É seguro comprar tokens cripto de IA classificados por receita?
A receita é um sinal melhor do que a narrativa, mas não torna um token seguro. Muitos tokens de IA têm receita concentrada em um ou dois compradores, denominada na sua própria oferta inflacionária, ou prestes a ser diluída por um grande desbloqueio de tokens. Trate qualquer ranking como um ponto de partida para investigação, não como uma recomendação de compra, e nunca invista mais do que pode perder num sector tão volátil.
Como é realmente calculada a receita dos tokens cripto de IA?
A receita real é a soma das taxas pagas por terceiros independentes para usar o serviço de um protocolo, denominada numa stablecoin ou num ativo principal como ETH, e encaminhada para a tesouraria do protocolo ou para os detentores do token. Exclui pagamentos internos, transferências de tesouraria e emissões de tokens do próprio protocolo. DefiLlama e Token Terminal aplicam esta definição e permitem filtrar por categoria.

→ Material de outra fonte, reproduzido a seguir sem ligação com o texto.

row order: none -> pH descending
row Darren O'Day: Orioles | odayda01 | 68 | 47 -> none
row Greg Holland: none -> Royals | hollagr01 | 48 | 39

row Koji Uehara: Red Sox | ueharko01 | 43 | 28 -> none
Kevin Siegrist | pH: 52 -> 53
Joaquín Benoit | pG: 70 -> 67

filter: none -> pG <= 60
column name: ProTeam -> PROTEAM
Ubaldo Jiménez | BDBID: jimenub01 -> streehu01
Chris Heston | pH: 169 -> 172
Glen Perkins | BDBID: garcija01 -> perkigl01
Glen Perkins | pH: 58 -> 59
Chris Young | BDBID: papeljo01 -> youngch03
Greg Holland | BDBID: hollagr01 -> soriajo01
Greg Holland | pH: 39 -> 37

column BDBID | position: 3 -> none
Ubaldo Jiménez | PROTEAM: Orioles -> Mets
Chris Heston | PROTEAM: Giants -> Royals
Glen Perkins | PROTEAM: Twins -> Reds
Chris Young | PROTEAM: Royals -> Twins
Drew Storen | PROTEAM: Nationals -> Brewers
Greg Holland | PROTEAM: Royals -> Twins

Devo confiar num único painel para classificar tokens de IA?
Não. DefiLlama e Token Terminal por vezes discordam sobre o que conta como receita, e ambos aplicam filtros diferentes para pagamentos internos e concentração. Compare pelo menos dois painéis e acrescente uma verificação de desbloqueios de tokens no Token Unlocks, para perceber se a futura expansão da oferta poderá superar a receita. Três verificações demoram dez minutos e reduzem drasticamente a probabilidade de ser induzido em erro.
Porque é que Render e Bittensor aparecem consistentemente no topo dos rankings de receita de IA?
Render vende tempo de GPU a uma base mensurável de estúdios independentes, por isso a sua receita vem de terceiros e é verificável. Bittensor opera um mercado onde subnets ganham TAO com base em rankings, e várias subnets já cobram taxas reais de inferência. Ambos os projetos têm falhas, incluindo risco de concentração no caso de Render e dependência de emissões no caso de TAO, mas têm a maior base verificável de receita de terceiros na categoria cripto de IA em 2025–2026.